Among these he says that Aristides also was convicted of bribery, on prosecution of Diophantus of the deme Amphitrope, for having taken money from the Ionians when he was regulating the tributes; and, further, that being unable to pay the judgment, which was fifty minas, he sailed away and died somewhere in Ionia. But Craterus furnishes no documentary proof of this,—no judgment of the court, no degree of indictment,—although he is wont to record such things with all due fullness, and to adduce his authorities.

All the rest, as I may venture to say,—all who rehearse the shortcomings of the people in dealing with their leaders,—compile and descant upon the exile of Themistocles, the imprisonment of Miltiades, the fine of Pericles, the death of Paches in the court room,—he slew himself on the rostrum when he saw that he was convicted,—and many such a case, and they put into the list the ostracism of Aristides, but of such a condemnation as this for bribery they make no mention whatsoever.

Moreover, his tomb is pointed out at Phalerum, and they say the city constructed it for him, since he did not leave even enough to pay for his funeral. And they tell how his daughters were married from the prytaneium at the public cost, the city bestowing the dowry for the marriage and voting outright three thousand drachmas to each daughter, while to Lysimachus his son, the people gave one hundred minas in silver, as many acres of vineyard land, and besides this a pension of four drachmas per diem,

—all in a bill which was brought in by Alcibiades. And further, Lysimachus left a daughter, Polycrite, according to Callisthenes, and the people voted for her a public maintenance, in the style of their Olympic victors. Again, Demetrius the Phalerean, Hieronymus the Rhodian, Aristoxenus the Musician, and Aristotle (provided the book On Nobility of Birth is to be ranked among the genuine works of Aristotle) relate that Myrto, the granddaughter of Aristides, lived in wedlock with Socrates the Sage.
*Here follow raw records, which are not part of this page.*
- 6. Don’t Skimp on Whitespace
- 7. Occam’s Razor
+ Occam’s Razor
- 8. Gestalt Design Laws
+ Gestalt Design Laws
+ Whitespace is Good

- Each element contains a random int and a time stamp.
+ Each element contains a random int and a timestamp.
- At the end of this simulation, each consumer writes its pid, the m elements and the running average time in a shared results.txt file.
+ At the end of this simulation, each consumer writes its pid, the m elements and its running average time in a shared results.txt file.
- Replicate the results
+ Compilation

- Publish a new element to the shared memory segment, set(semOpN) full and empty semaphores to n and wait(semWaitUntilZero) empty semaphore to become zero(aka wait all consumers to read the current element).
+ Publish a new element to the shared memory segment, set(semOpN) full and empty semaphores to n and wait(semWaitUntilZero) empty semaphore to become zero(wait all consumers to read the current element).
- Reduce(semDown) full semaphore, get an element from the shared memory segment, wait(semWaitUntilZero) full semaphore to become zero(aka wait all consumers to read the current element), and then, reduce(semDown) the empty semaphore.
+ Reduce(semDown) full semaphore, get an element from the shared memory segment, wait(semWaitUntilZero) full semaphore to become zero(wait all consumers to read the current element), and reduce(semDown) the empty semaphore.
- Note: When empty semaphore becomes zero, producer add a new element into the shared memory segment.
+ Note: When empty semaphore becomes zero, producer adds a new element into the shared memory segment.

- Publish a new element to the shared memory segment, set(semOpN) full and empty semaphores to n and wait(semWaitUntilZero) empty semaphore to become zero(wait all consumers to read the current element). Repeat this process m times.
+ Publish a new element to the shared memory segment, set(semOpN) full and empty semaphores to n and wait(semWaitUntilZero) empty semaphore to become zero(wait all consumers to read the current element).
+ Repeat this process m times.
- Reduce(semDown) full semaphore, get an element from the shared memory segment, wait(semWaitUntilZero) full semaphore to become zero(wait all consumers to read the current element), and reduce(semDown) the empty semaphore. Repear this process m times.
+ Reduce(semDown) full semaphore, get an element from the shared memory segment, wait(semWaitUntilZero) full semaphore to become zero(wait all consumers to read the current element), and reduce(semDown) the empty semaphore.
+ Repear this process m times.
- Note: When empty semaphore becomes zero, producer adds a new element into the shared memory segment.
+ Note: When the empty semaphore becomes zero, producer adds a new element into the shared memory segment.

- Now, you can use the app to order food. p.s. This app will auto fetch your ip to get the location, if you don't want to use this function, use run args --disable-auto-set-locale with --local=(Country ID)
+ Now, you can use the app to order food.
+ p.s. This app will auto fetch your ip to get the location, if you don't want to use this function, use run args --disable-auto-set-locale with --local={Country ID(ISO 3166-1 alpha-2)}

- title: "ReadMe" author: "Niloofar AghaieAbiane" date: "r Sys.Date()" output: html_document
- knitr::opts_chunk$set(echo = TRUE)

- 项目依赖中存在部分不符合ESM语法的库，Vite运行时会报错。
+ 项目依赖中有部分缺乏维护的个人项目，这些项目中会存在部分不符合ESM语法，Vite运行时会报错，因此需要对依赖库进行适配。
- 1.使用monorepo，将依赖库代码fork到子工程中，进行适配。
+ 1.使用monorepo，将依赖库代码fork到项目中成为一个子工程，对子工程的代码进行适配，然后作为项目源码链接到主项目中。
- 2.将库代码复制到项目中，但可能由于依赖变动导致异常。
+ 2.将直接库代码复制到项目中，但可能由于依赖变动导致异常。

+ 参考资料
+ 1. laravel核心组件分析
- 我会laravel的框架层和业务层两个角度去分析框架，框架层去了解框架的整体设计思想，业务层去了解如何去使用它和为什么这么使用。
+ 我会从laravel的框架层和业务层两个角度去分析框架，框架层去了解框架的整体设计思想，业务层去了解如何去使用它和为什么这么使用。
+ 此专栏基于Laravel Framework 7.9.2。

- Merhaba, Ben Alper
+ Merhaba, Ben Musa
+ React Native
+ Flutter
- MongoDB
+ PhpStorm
He had another woman to wife, but took this one up because her poverty kept her a widow, and she lacked the necessaries of life.

To these, however, Panaetius, in his work on Socrates, has made sufficient reply. And the Phalerean says, in his Socrates, that he remembers a grandson of Aristides, Lysimachus, a very poor man, who made his own living by means of a sort of dream-interpreting tablet, his seat being near the so-called Iaccheium. To this man’s mother and to her sister, Demetrius persuaded the people to give, by formal decree, a pension of three obols per diem; though afterwards, in his capacity of sole legislator, he himself, as he says, assigned a drachma instead of three obols to each of the women.

It is not to be wondered at that the people took such thought for families in the city, since on learning that the granddaughter of Aristogeiton was living humbly in Lemnos, unmarried because of her poverty, they brought her back to Athens, consorted her with a well-born man, and gave her the estate in Potamus for her dowry. For such humanity and benevolence, of which the city still gives illustrious examples even in my own day, she is justly admired and lauded.